Our dual mode IoT camera system captures low-resolution gray-scale video from a low- power camera and reconstructs high-resolution color frames using the heavily duty cycled high-resolution key-frames. The real-time neural network runs on an edge device (e.g., router) that is not power constrained.


  1. Create and activate a python environment with Python 3.7 or higher:

     conda create --name neuricam python=3.7
     conda activate neuricam
  2. Install requirements:

     pip install -r requirements.txt
  3. mmcv-full is a requirement for the model. Installation of mmcv-full is tricky, because it needs the cuda version to be exactly the same as the one pytorch is compiled with and needs a reasobaly old g++ (>=5.0.0, <=8.0.0). So if step 2 fails to install mmcv-full successfully, you might have to run:

     CUDA_HOME=<path to cuda 10.2> pip install -r requirements.txt


  1. Download pretrained model (pretrained.pth.tar) to experiments/bix4_keyvsrc_attn/ directory.

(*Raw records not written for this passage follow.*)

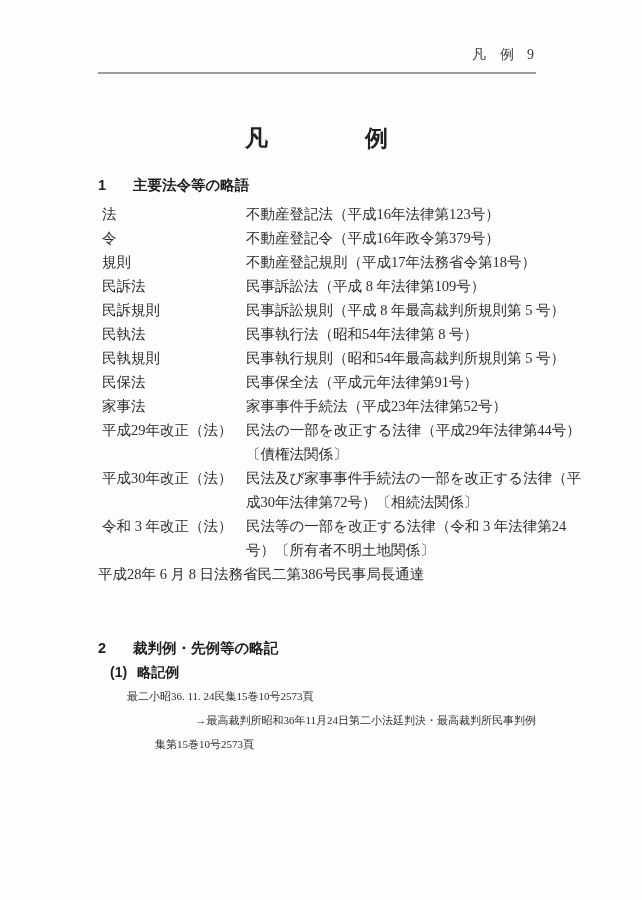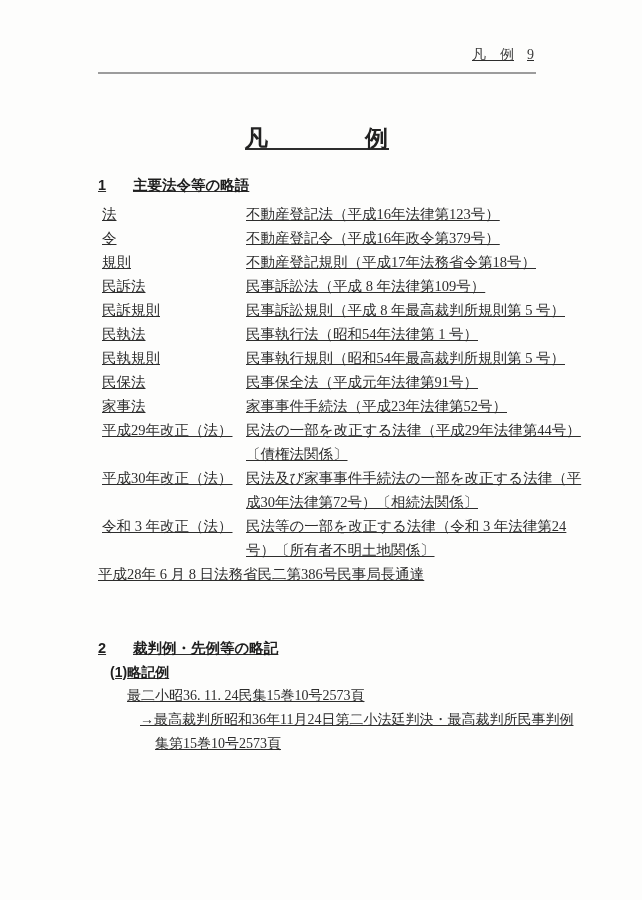"凡 例" .page { text-decoration: underline -> none }
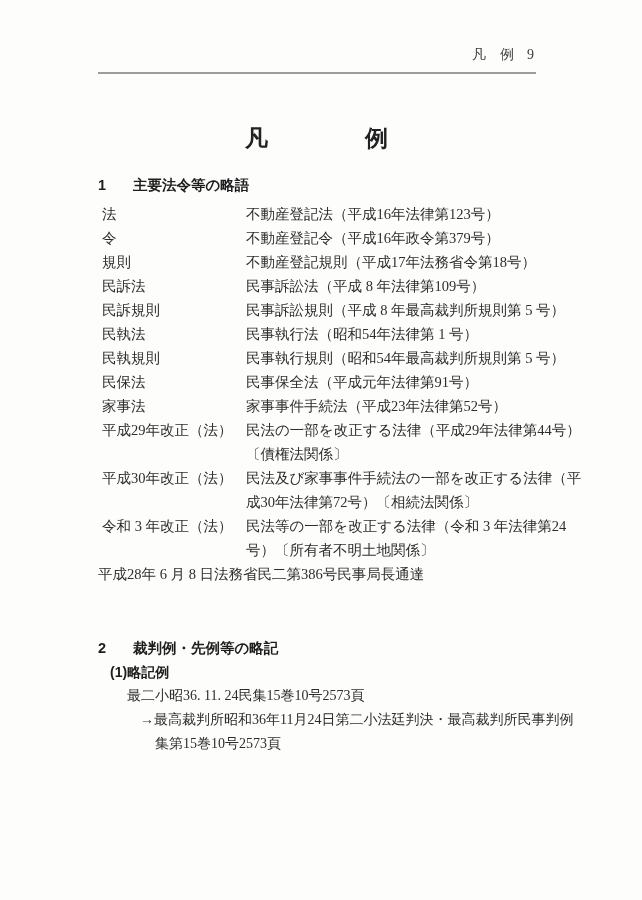"民事執行法（昭和54年法律第 1 号）" div.def-line { text: 1 -> 8 }
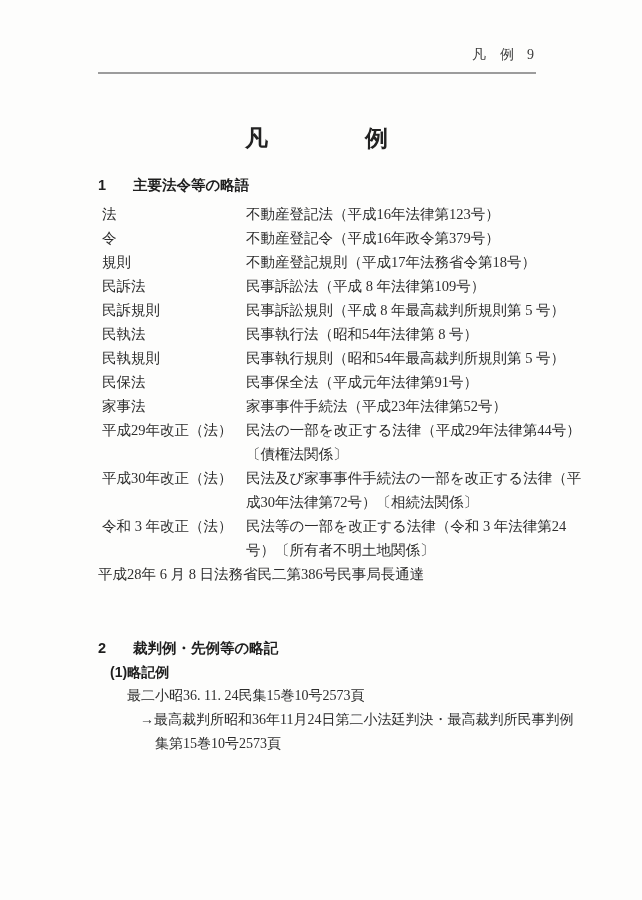"略記例" .sub-heading .sub-title { margin-left: none -> 10px }
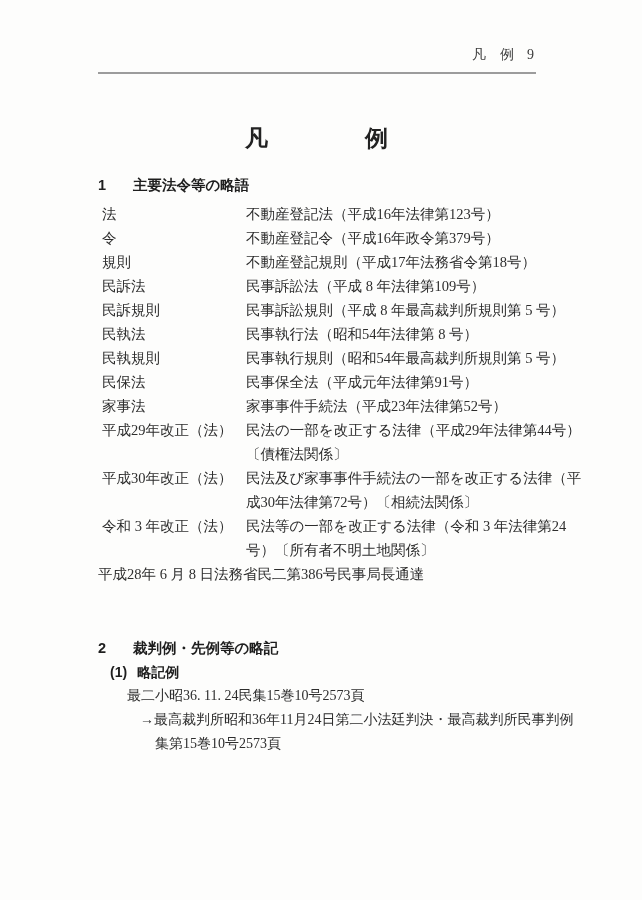"最二小昭36. 11. 24民集15巻10号2573頁" .example { font-size: 14px -> 11px }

  2. Download spynet weights to model/keyvsrc.

  3. Evaluate:

     python evaluate.py --lr_dir=<path to LR dir> --key_dir=<path to Key dir> --target_dir=<ground-truth HR dir> --model_dir=experiments/bix4_keyvsrc_attn --restore_file=pretrained --file_fmt=<file format eg., "%08d.png">


  1. Training the model:

     python train.py --train_lr_dir=<> --train_target_dir=<> --val_lr_dir=<> --val_target_dir=<> --model_dir=experiments/bix4_keyvsrc_attn

Data Format

Each training or an evaluation run works on a 3 sets of videos avaialble in the following format:

└── lr-set                 └── key-set                └── hr-set             
    ├── my-cat-video           ├── my-cat-video           ├── my-cat-video
    │   ├── frame0.png         │   ├── frame0.png         │   ├── frame0.png
    │   ├── frame1.png         │   ├── frame15.png        │   ├── frame1.png
    │   ├── frame2.png         │   ├── frame30.png        │   ├── frame2.png
    │   ...                    │   ...                    │   ...
    ├── my-cat-vs-dog-video    ├── my-cat-vs-dog-video    ├── my-cat-vs-dog-video
    │   ├── frame0.png         │   ├── frame0.png         │   ├── frame0.png
    │   ├── frame1.png         │   ├── frame15.png        │   ├── frame1.png
    │   ├── frame2.png         │   ├── frame30.png        │   ├── frame2.png
    │   ...                    │   ...                    │   ...
    ...                        ...                        ...                         

Paths to lr-set, key-set and hr-set have to be provided to respective flags in the train and eval commands above.